Alex how come you don't use black spray? Saves time when you don't need to paint shoes, straps, cartridge boxes etc 😎
I've used grey primer for a long time too. Black absorbs light and I found it can cause eye strain trying to pick out details during over-painting, (plus my eyes are not getting any younger as it is!)
Dear Alex M,
All going well, first week of June.
Please, be guided accordingly.
Will the WWII Japanese sets be out then too?
Many thanks Strelets , look forward to it . Traveller sometimes I do use a black undercoat but for the confederates it seemed quicker to just undercoat in gray and pick out the details . Then give them a wash and they are done . I sometimes undercoat in white then add a thinned down coat of paint and this creates great shading really quickly . Cheers Alex M
It's a matter of individual tastes and preferences, but always like to undercoat in a dark brown as black can look too stark for me. Then I can dry brush flesh tones over the face and get details, and depending on how dry my brush is elsewhere I can highlight details as desired and the figures can take on a genuine dirty field-worn look.
For ACW Confederates doing a straight gray would work okay for gaming purposes I suppose, but actual rebel troops wouldn't be so uniform - even the grays of their uniforms would be different tones because of supply issues and wear and tear.
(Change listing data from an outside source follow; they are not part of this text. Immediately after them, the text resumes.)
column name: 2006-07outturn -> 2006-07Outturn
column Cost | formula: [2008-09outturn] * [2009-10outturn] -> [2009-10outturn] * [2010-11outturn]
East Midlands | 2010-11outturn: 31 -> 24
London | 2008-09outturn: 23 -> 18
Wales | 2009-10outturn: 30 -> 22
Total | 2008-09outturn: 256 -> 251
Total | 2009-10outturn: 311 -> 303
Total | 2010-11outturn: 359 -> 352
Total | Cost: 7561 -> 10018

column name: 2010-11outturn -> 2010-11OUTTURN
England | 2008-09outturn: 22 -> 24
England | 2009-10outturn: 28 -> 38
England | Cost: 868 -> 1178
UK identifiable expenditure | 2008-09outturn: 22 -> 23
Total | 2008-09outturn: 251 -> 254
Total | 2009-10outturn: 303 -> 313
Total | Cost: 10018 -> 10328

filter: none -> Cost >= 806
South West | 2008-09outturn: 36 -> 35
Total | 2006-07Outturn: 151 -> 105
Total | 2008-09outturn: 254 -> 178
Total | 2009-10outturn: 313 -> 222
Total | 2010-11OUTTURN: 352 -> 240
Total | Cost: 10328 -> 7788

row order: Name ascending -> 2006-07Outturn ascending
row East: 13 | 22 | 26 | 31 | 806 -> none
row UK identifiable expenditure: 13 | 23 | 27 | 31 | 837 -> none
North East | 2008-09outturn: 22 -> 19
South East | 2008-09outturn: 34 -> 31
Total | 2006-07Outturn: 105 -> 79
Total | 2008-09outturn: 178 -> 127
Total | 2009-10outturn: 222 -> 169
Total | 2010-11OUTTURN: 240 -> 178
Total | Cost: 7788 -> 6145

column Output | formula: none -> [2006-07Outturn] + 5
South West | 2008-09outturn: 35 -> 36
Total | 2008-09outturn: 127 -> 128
Then there were the "butternuts" because of gray dye shortages not too far into the war uniform makers resorted to boiling tobacco leaves, and various nut shells to get a brown dye called "butternut." A Johnny might have a fairly serviceable uniform but the colors might have varied in a unit because of that. And of course, rebel soldiers often wore items from home and weren't above "appropriating" equipment from their Northern foes.
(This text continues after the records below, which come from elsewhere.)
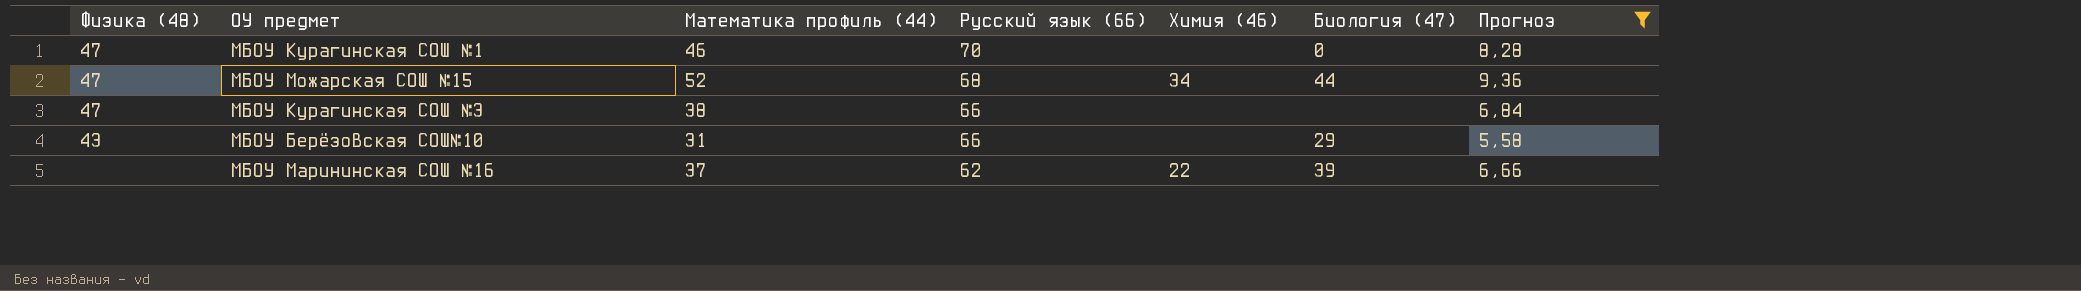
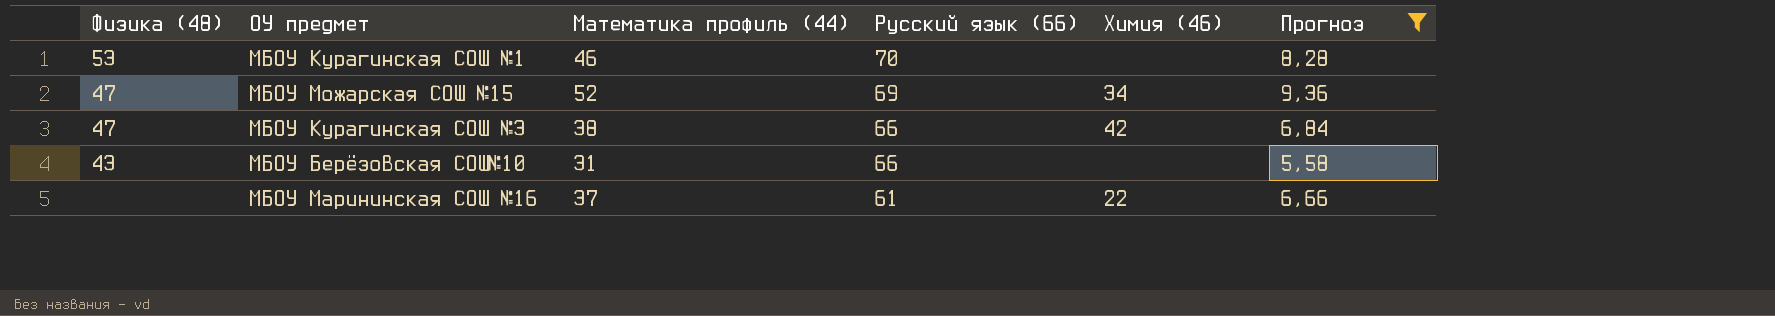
column Биология (47) | position: 6 -> none
МБОУ Курагинская СОШ №1 | Физика (48): 47 -> 53
МБОУ Можарская СОШ №15 | Русский язык (66): 68 -> 69
МБОУ Курагинская СОШ №3 | Химия (46): none -> 42
МБОУ Марининская СОШ №16 | Русский язык (66): 62 -> 61

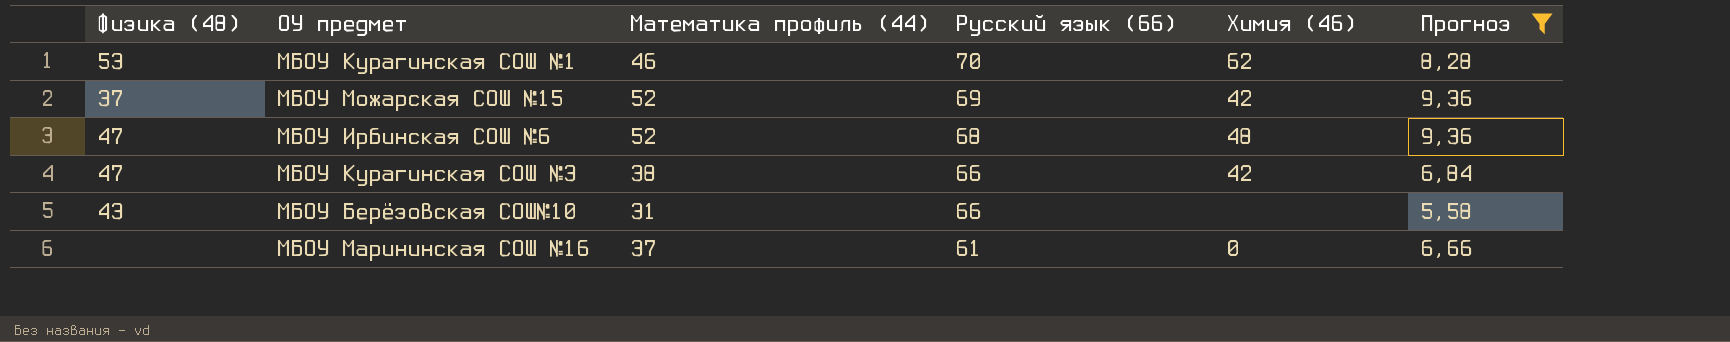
МБОУ Курагинская СОШ №1 | Химия (46): none -> 62
МБОУ Можарская СОШ №15 | Физика (48): 47 -> 37
МБОУ Можарская СОШ №15 | Химия (46): 34 -> 42
row МБОУ Ирбинская СОШ №6: none -> 47 | 52 | 68 | 48 | 9,36
МБОУ Марининская СОШ №16 | Химия (46): 22 -> 0

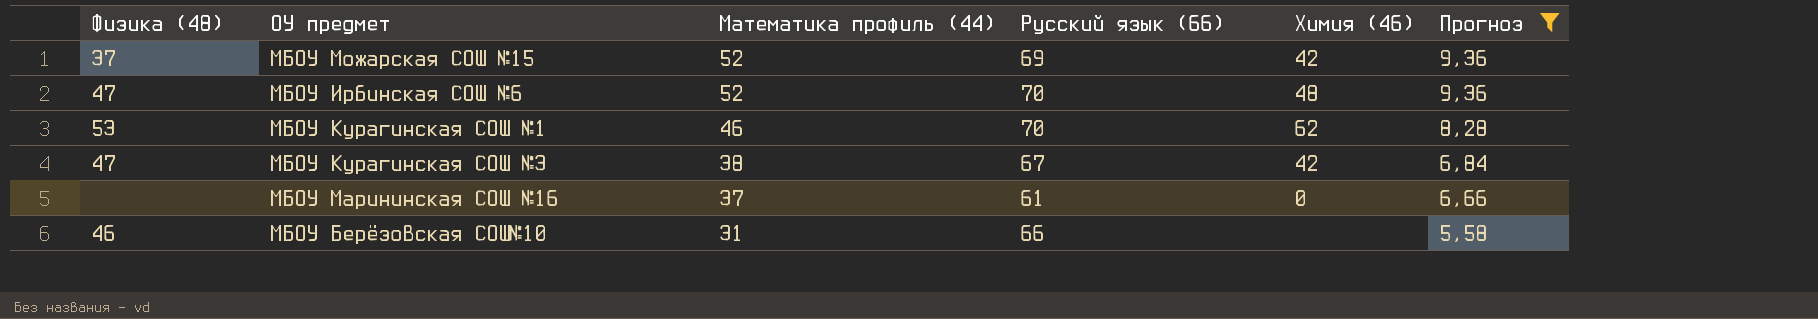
row order: Русский язык (66) descending -> Математика профиль (44) descending
МБОУ Ирбинская СОШ №6 | Русский язык (66): 68 -> 70
МБОУ Курагинская СОШ №3 | Русский язык (66): 66 -> 67
МБОУ Берёзовская СОШ№10 | Физика (48): 43 -> 46

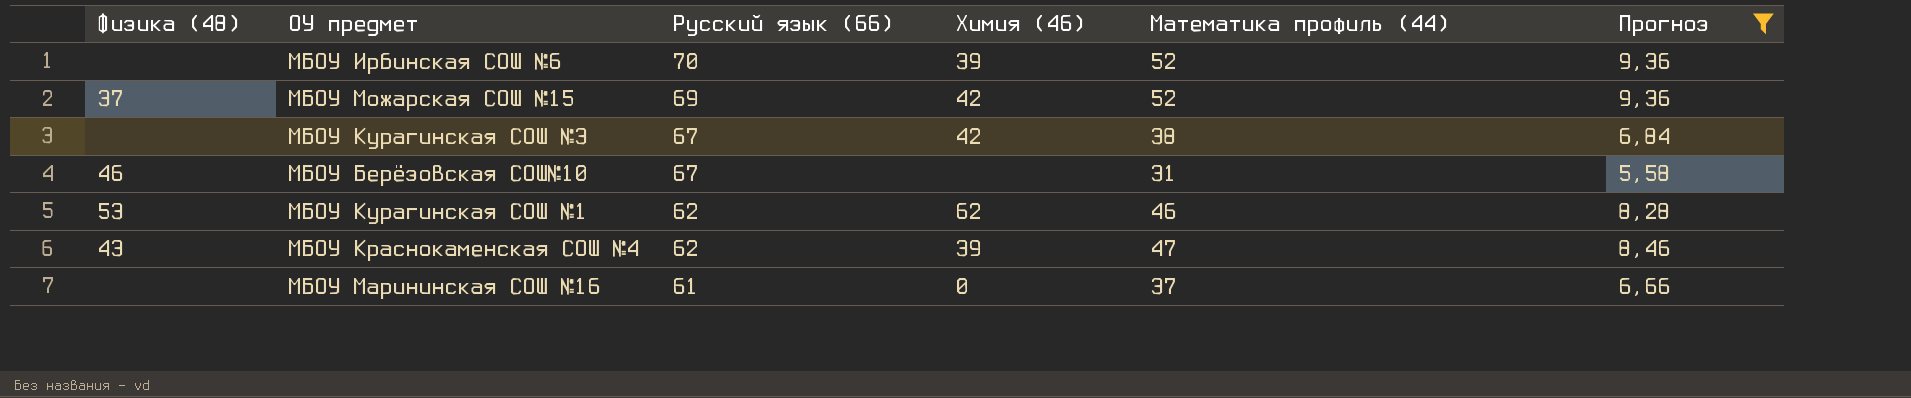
row order: Математика профиль (44) descending -> Русский язык (66) descending
column Математика профиль (44) | position: 3 -> 5
МБОУ Ирбинская СОШ №6 | Физика (48): 47 -> none
МБОУ Ирбинская СОШ №6 | Химия (46): 48 -> 39
МБОУ Курагинская СОШ №3 | Физика (48): 47 -> none
МБОУ Берёзовская СОШ№10 | Русский язык (66): 66 -> 67
МБОУ Курагинская СОШ №1 | Русский язык (66): 70 -> 62
row МБОУ Краснокаменская СОШ №4: none -> 43 | 62 | 39 | 47 | 8,46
In the Valley Campaign of 1862, the Union political general Nathaniel Banks was soundly sent packing by Stonewall Jackson's smaller Army of the Valley, losing a large supply depot. Stonewall's troops, a bit ragged after weeks and months of campaigning gladly grabbed up captured Yankee uniforms and put them on. Orders were given for the troops to wear them inside out to avoid being confused with the enemy and friendly fire incidents until there was time to bleach them out to look more Confederate.
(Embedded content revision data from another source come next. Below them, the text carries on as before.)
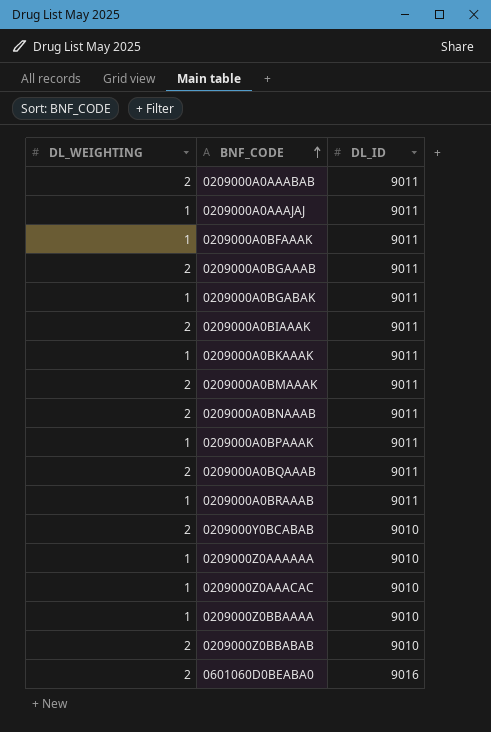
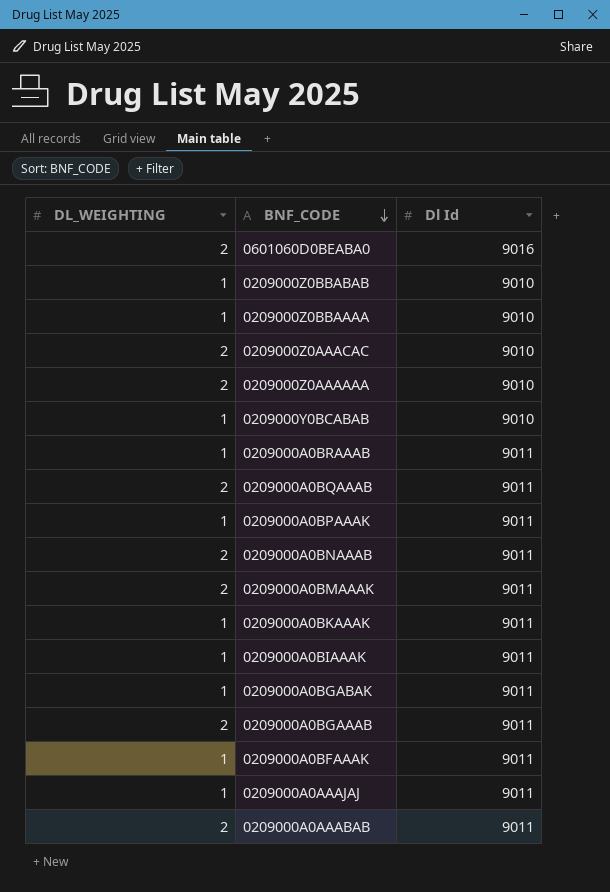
row order: BNF_CODE ascending -> BNF_CODE descending
column name: DL_ID -> Dl Id
0209000Z0BBABAB | DL_WEIGHTING: 2 -> 1
0209000Z0AAACAC | DL_WEIGHTING: 1 -> 2
0209000Z0AAAAAA | DL_WEIGHTING: 1 -> 2
0209000Y0BCABAB | DL_WEIGHTING: 2 -> 1
0209000A0BIAAAK | DL_WEIGHTING: 2 -> 1

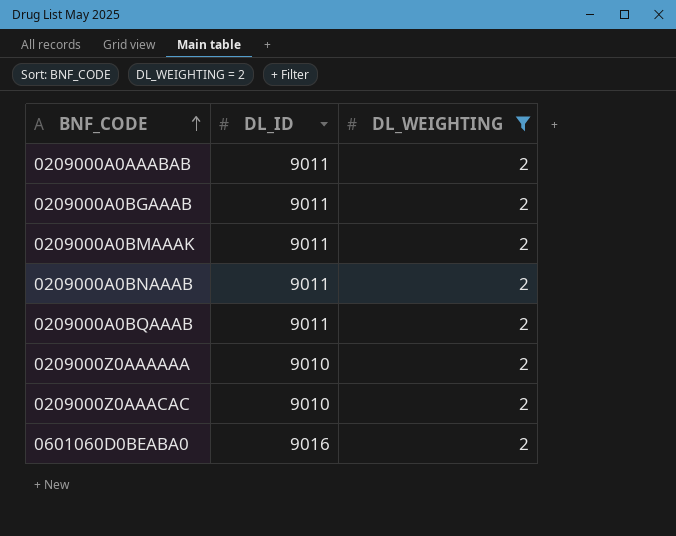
filter: none -> DL_WEIGHTING = 2
row order: BNF_CODE descending -> BNF_CODE ascending
column name: Dl Id -> DL_ID
column DL_WEIGHTING | position: 1 -> 3

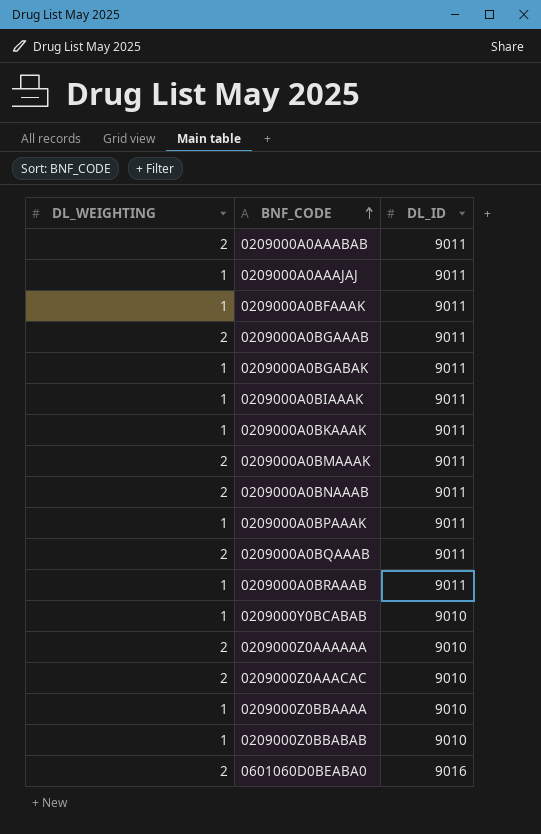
filter: DL_WEIGHTING = 2 -> none
column DL_WEIGHTING | position: 3 -> 1

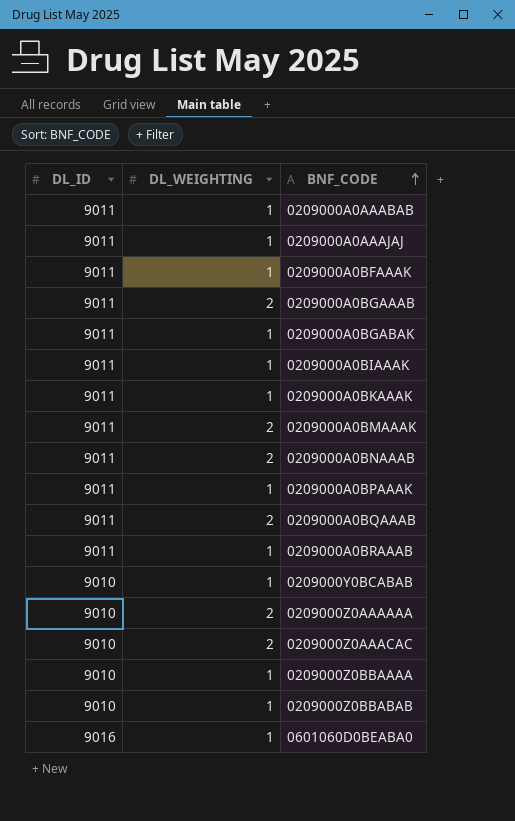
column DL_ID | position: 3 -> 1
0209000A0AAABAB | DL_WEIGHTING: 2 -> 1
0601060D0BEABA0 | DL_WEIGHTING: 2 -> 1

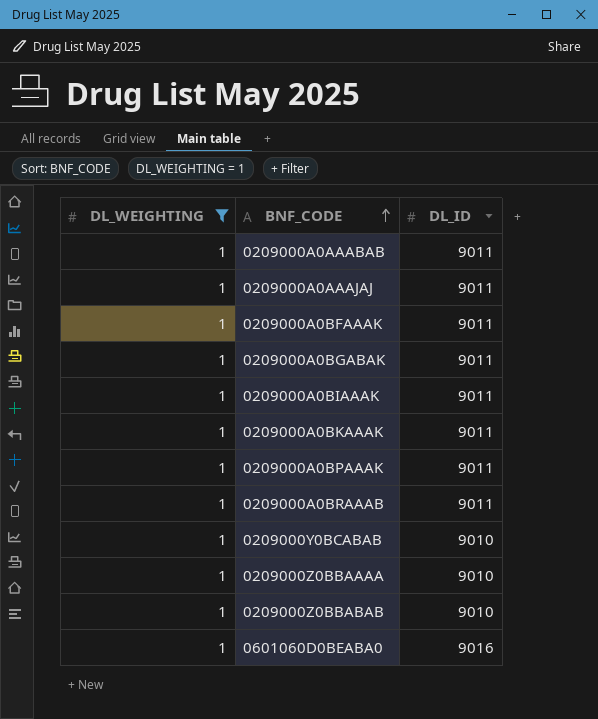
filter: none -> DL_WEIGHTING = 1
column DL_ID | position: 1 -> 3

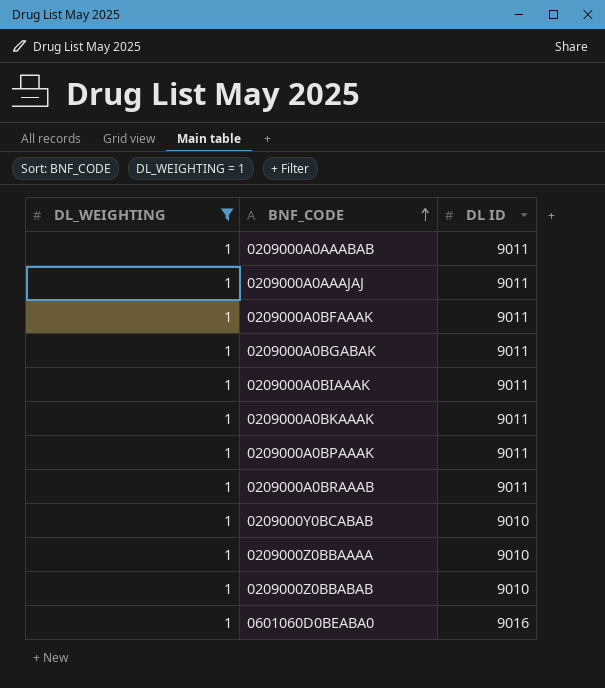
column name: DL_ID -> DL ID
Definitely makes painting Confederate troops a bit more entertaining, if not more time consuming.
On the other hand, some prefer painting rebels BECAUSE of the variety and think painting Northern troops are boring because of their better supply chain. I kind of enjoy the "break" myself - but one can have fun with weathering and fading of the Union blue - and Sherman's troops weren't much for uniformity, either.
I am definitely looking forward to the new sets particularly with the (IMHO) spectacular improvement in sculpting - kudos! To think, I was half-tempted t back out of collecting 1/72 scale due to my eyes. But with your new Nappies and now ACW...
And my Missus just rolls her eyes...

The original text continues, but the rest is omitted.